▶ [Task requirements]: Reproduce the entries exactly, but keep the pictures out of the copy.

▶ [Extracted data]:
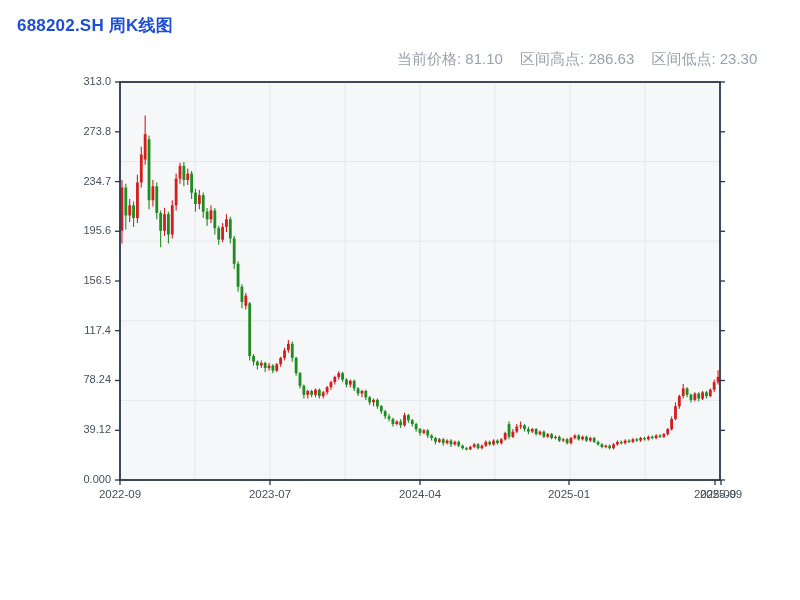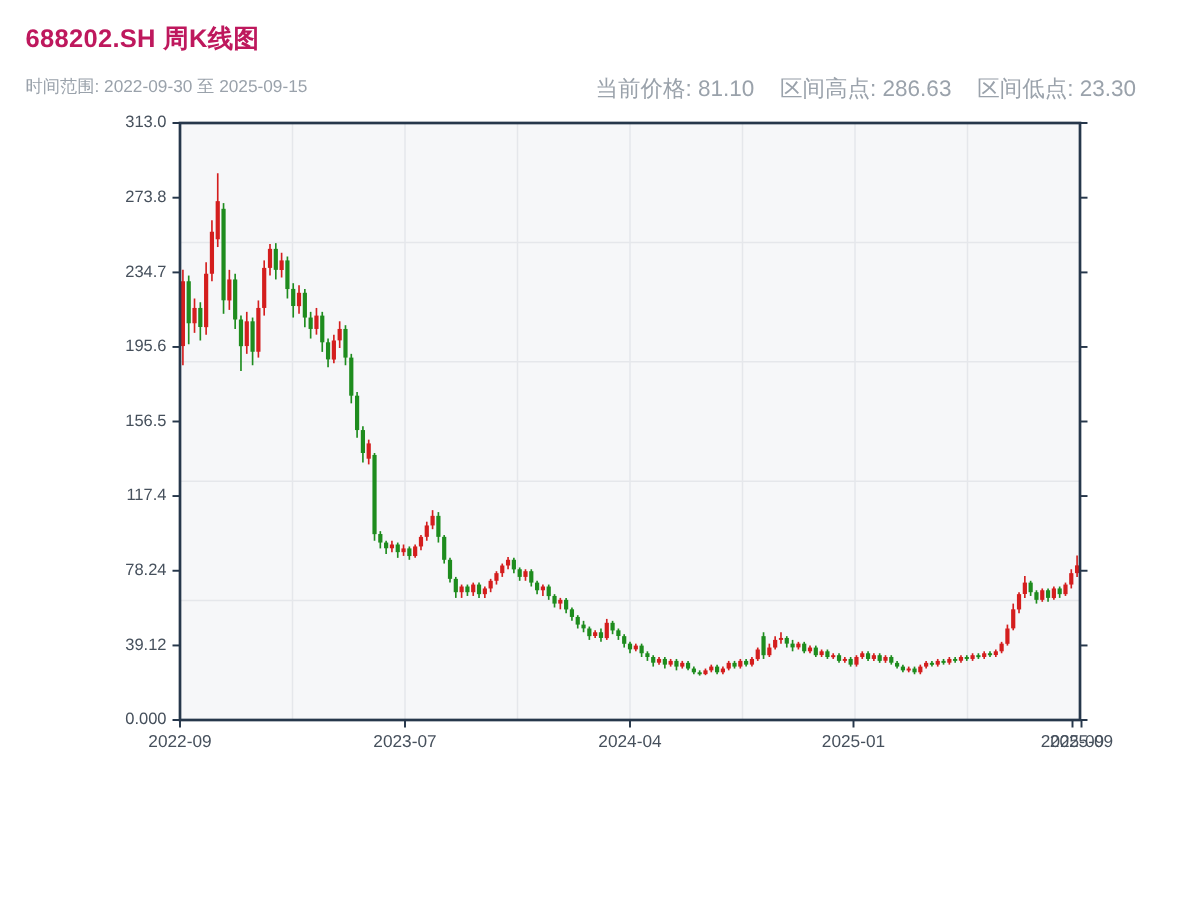--- a/index.html
+++ b/index.html
@@ -6,7 +6,7 @@
   #stage{position:relative;width:800px;height:600px;background:#ffffff;overflow:hidden;
          font-family:"Liberation Sans","DejaVu Sans",sans-serif;}
   .title{position:absolute;left:17px;top:14px;font-size:17px;font-weight:600;
-         color:#be185d;letter-spacing:.2px;}
+         color:#1d4ed8;letter-spacing:.2px;}
   .subtitle{position:absolute;left:17px;top:50px;font-size:11.5px;color:#9aa2ab;}
   .stats{position:absolute;left:397px;top:50px;font-size:15px;color:#9aa2ab;white-space:nowrap;}
   .stats span.pair{margin-right:13px;}

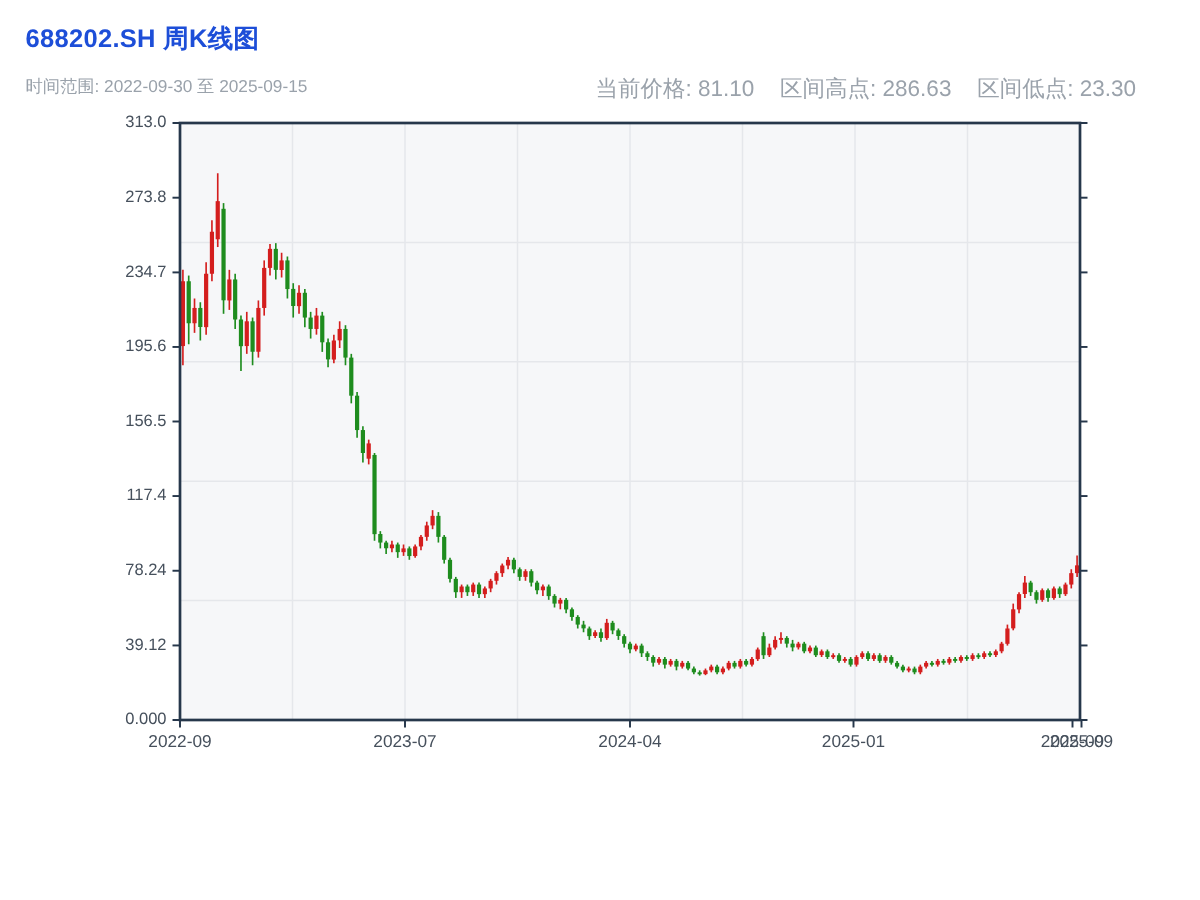--- a/index.html
+++ b/index.html
@@ -17,7 +17,6 @@
 
 <div id="stage">
   <div class="title">688202.SH 周K线图</div>
-  <div class="subtitle">时间范围: 2022-09-30 至 2025-09-15</div>
   <div class="stats">
     <span class="pair">当前价格: 81.10</span>
     <span class="pair">区间高点: 286.63</span>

▶ [Task solution]:
--- a/index.html
+++ b/index.html
@@ -6,7 +6,7 @@
   #stage{position:relative;width:800px;height:600px;background:#ffffff;overflow:hidden;
          font-family:"Liberation Sans","DejaVu Sans",sans-serif;}
   .title{position:absolute;left:17px;top:14px;font-size:17px;font-weight:600;
-         color:#be185d;letter-spacing:.2px;}
+         color:#1d4ed8;letter-spacing:.2px;}
   .subtitle{position:absolute;left:17px;top:50px;font-size:11.5px;color:#9aa2ab;}
   .stats{position:absolute;left:397px;top:50px;font-size:15px;color:#9aa2ab;white-space:nowrap;}
   .stats span.pair{margin-right:13px;}

--- a/index.html
+++ b/index.html
@@ -17,7 +17,6 @@
 
 <div id="stage">
   <div class="title">688202.SH 周K线图</div>
-  <div class="subtitle">时间范围: 2022-09-30 至 2025-09-15</div>
   <div class="stats">
     <span class="pair">当前价格: 81.10</span>
     <span class="pair">区间高点: 286.63</span>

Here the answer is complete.